What to work on:
Images are to be left out when the records below are printed word for word.

Given records:
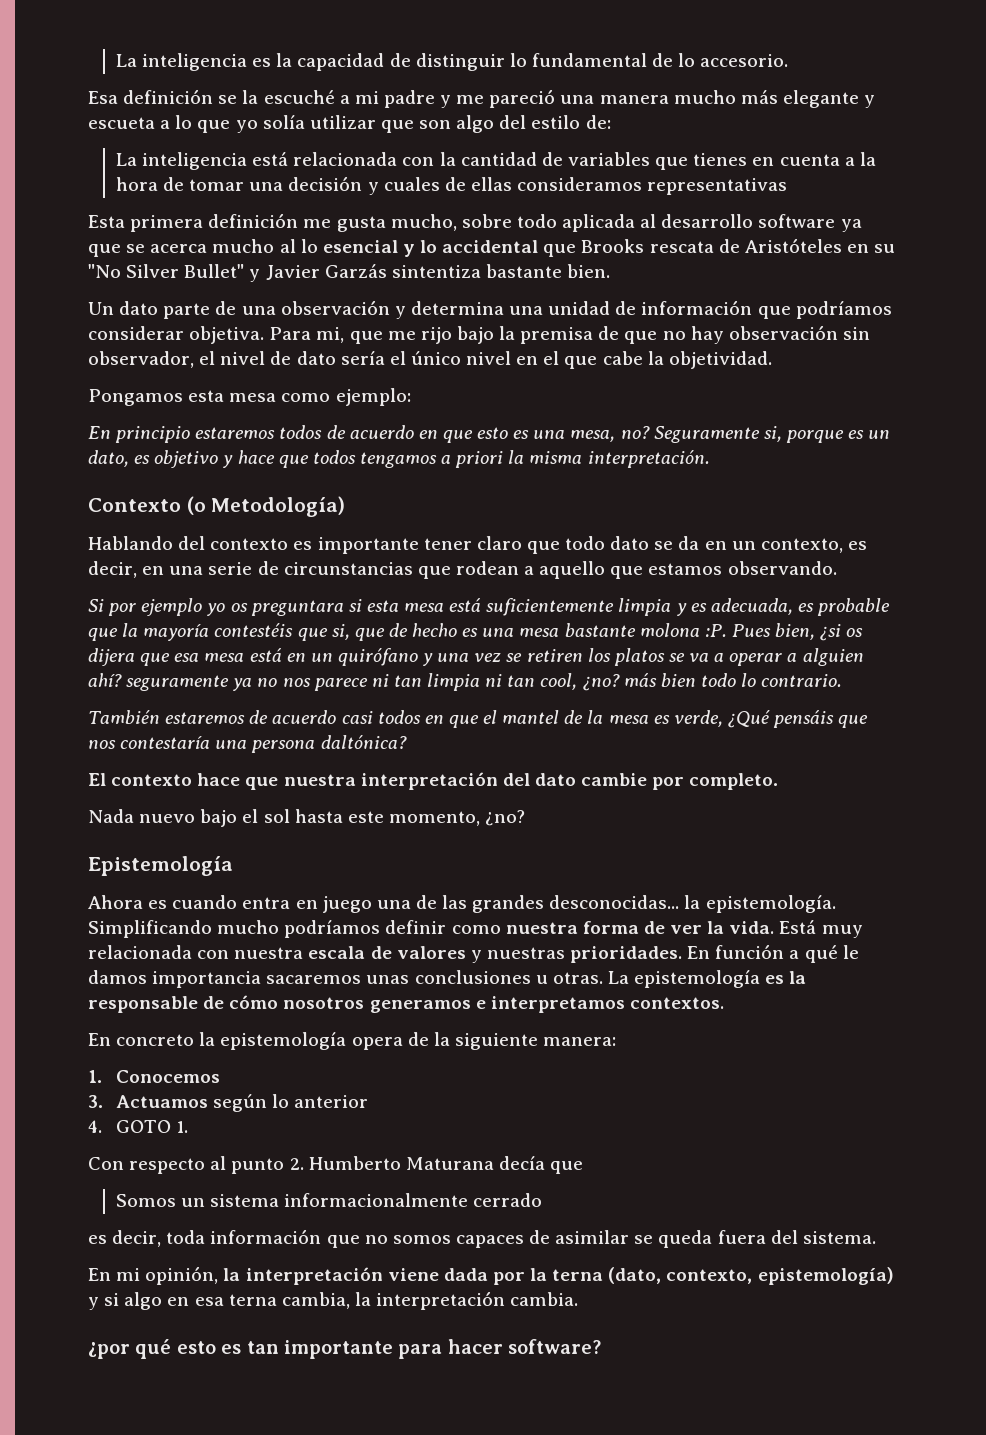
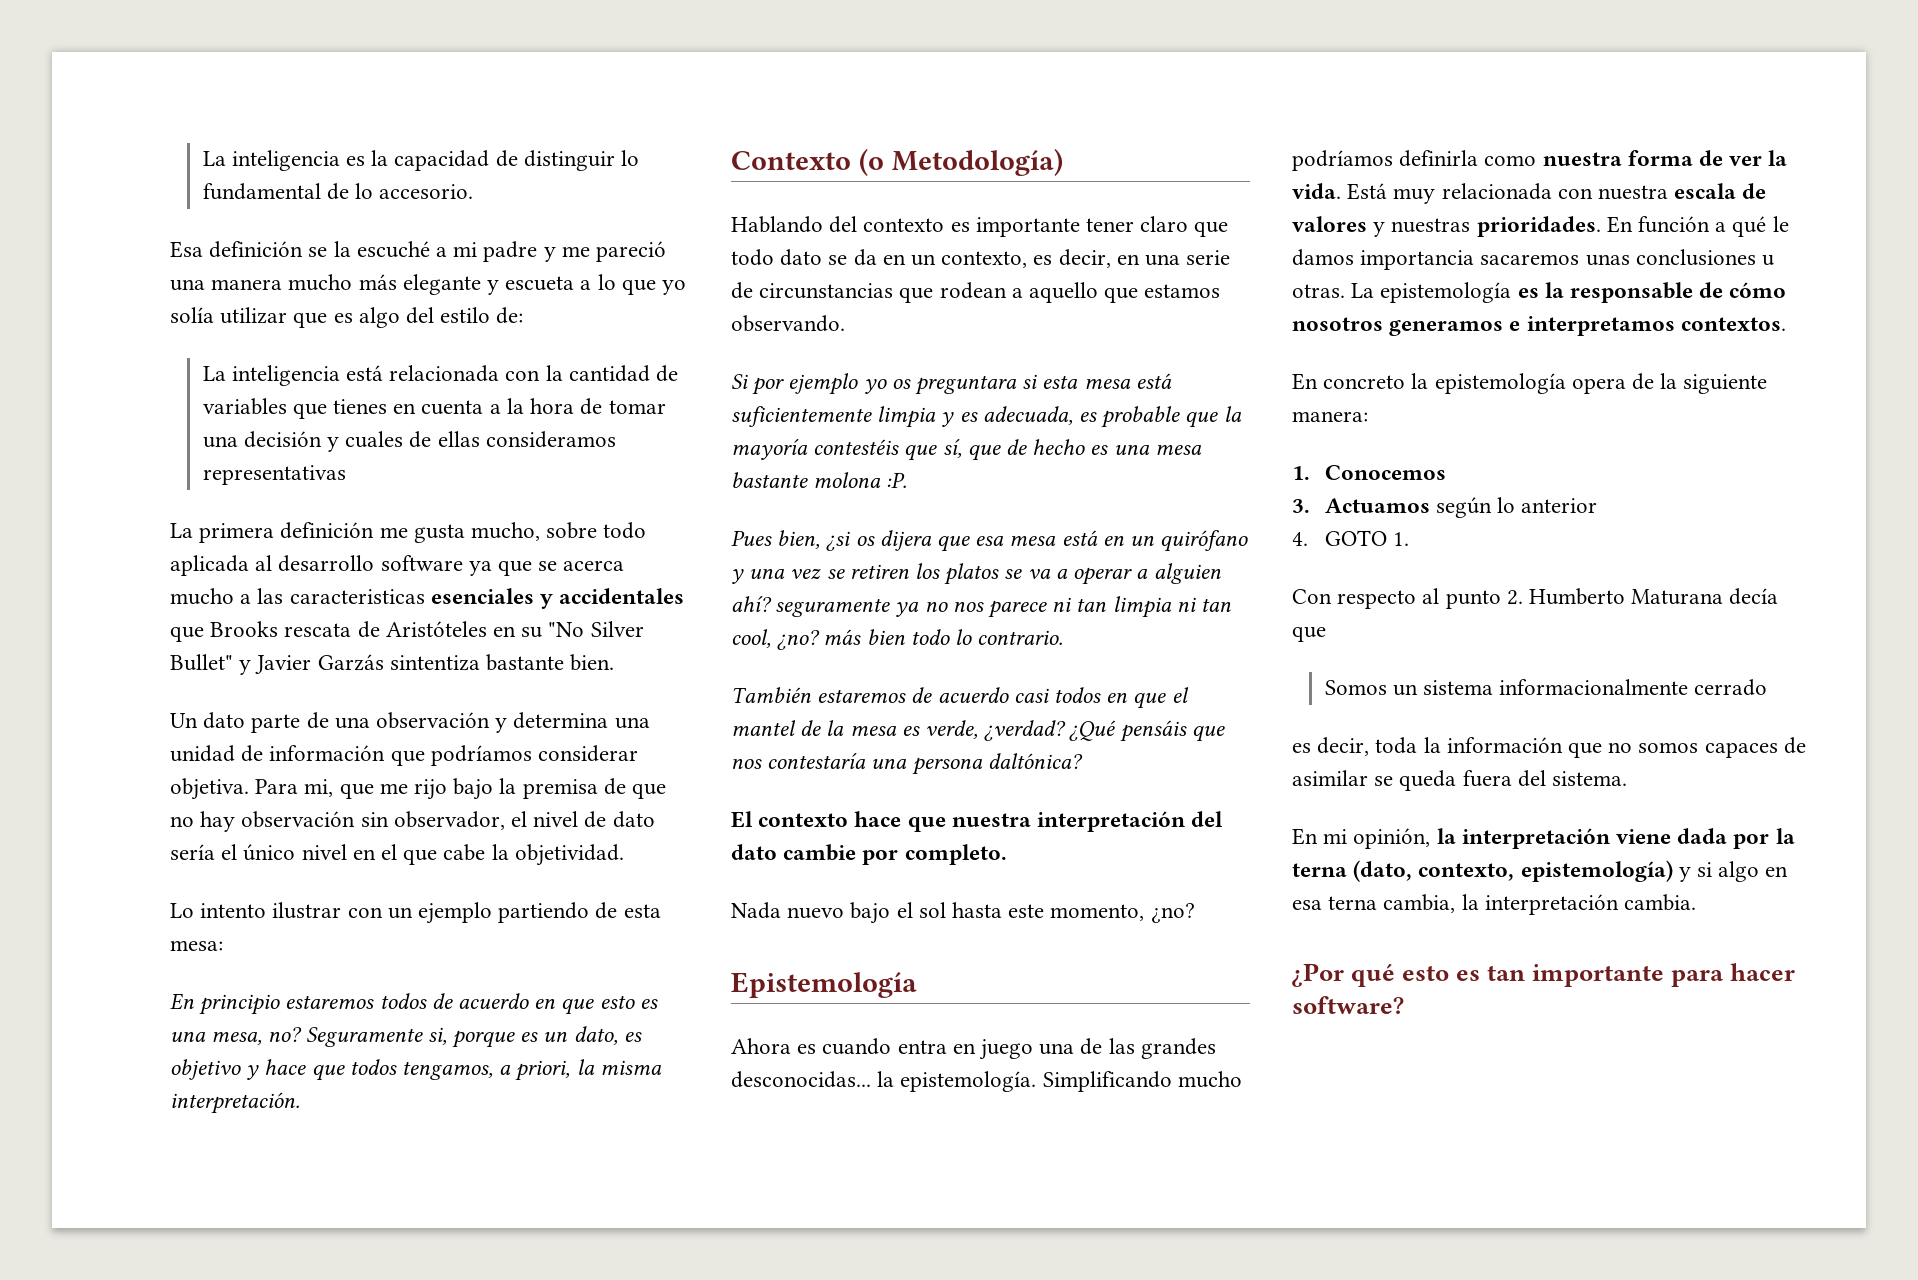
[419,120,452,129] son -> [333,313,353,323] es
[88,215,125,228] Esta -> [170,523,193,538] La
[279,239,539,257] al lo esencial y lo accidental -> [240,588,685,609] a las caracteristicas esenciales y accidentales
[88,388,411,406] Pongamos esta mesa como ejemplo: -> [170,902,661,924] [170,940,223,951] Lo intento ilustrar con un ejemplo partiendo de esta mesa:
[359,451,504,468] tengamos a priori -> [402,1060,571,1081] tengamos, a priori,
[331,624,350,640] si, -> [942,439,962,458] sí,
(727, 630) none -> (908, 480) //
(723, 718) none -> [984,720,1067,741] ¿verdad?
[385,920,447,934] definir -> [1399,150,1479,167] definirla
(206, 1237) none -> [1423,737,1441,753] la
[88,1342,130,1359] ¿por -> [1292,963,1344,987] ¿Por

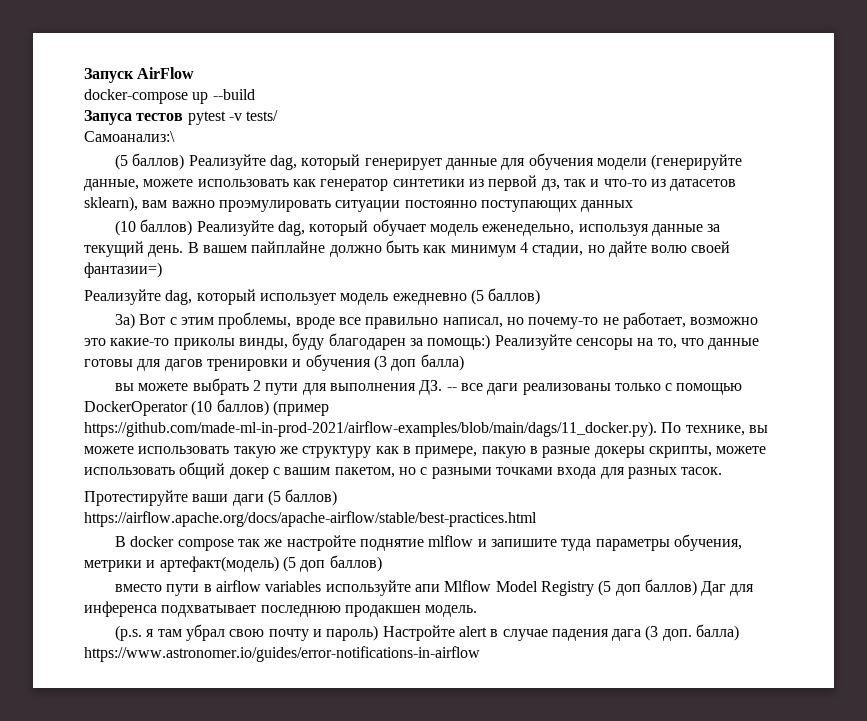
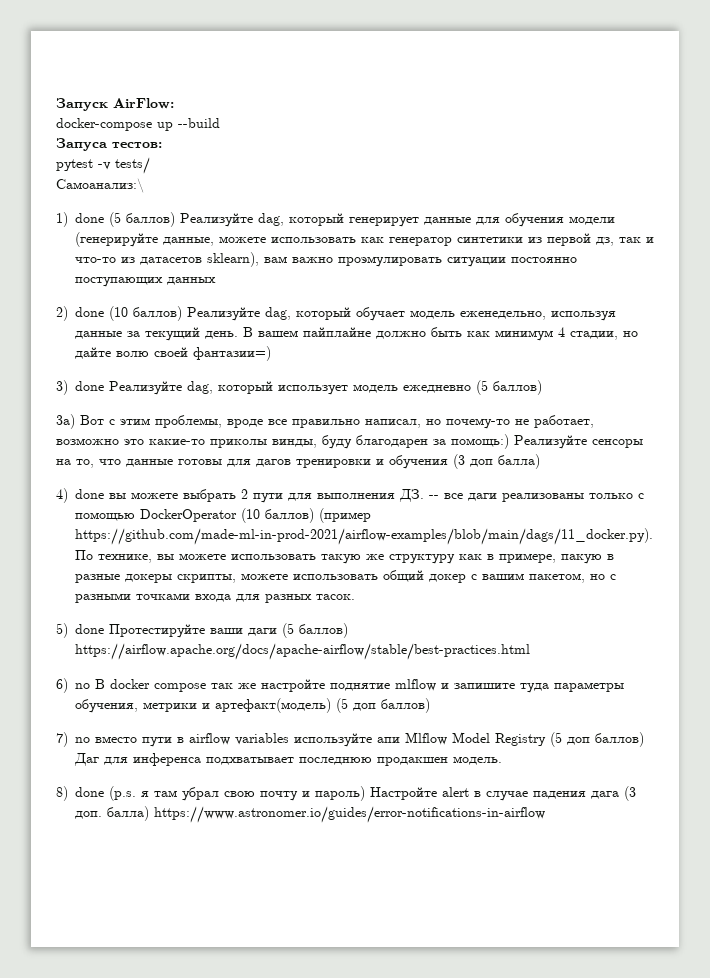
[137,67,195,79] AirFlow -> [113,98,174,109] AirFlow:
[136,113,184,121] тестов -> [112,142,162,148] тестов: //
(175, 136) none -> [56,212,104,227] 1) done
(634, 206) none -> [56,306,104,321] 2) done
(162, 270) none -> [56,380,104,395] 3) done
(464, 362) none -> [56,488,104,503] 4) done
(723, 471) none -> [56,623,104,638] 5) done
(537, 519) none -> [56,678,90,693] 6) no
(382, 563) none -> [56,732,90,747] 7) no
(478, 611) none -> [56,786,104,801] 8) done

Response below:
[419,120,452,129] son -> [333,313,353,323] es
[88,215,125,228] Esta -> [170,523,193,538] La
[279,239,539,257] al lo esencial y lo accidental -> [240,588,685,609] a las caracteristicas esenciales y accidentales
[88,388,411,406] Pongamos esta mesa como ejemplo: -> [170,902,661,924] [170,940,223,951] Lo intento ilustrar con un ejemplo partiendo de esta mesa:
[359,451,504,468] tengamos a priori -> [402,1060,571,1081] tengamos, a priori,
[331,624,350,640] si, -> [942,439,962,458] sí,
(727, 630) none -> (908, 480) //
(723, 718) none -> [984,720,1067,741] ¿verdad?
[385,920,447,934] definir -> [1399,150,1479,167] definirla
(206, 1237) none -> [1423,737,1441,753] la
[88,1342,130,1359] ¿por -> [1292,963,1344,987] ¿Por

[137,67,195,79] AirFlow -> [113,98,174,109] AirFlow:
[136,113,184,121] тестов -> [112,142,162,148] тестов: //
(175, 136) none -> [56,212,104,227] 1) done
(634, 206) none -> [56,306,104,321] 2) done
(162, 270) none -> [56,380,104,395] 3) done
(464, 362) none -> [56,488,104,503] 4) done
(723, 471) none -> [56,623,104,638] 5) done
(537, 519) none -> [56,678,90,693] 6) no
(382, 563) none -> [56,732,90,747] 7) no
(478, 611) none -> [56,786,104,801] 8) done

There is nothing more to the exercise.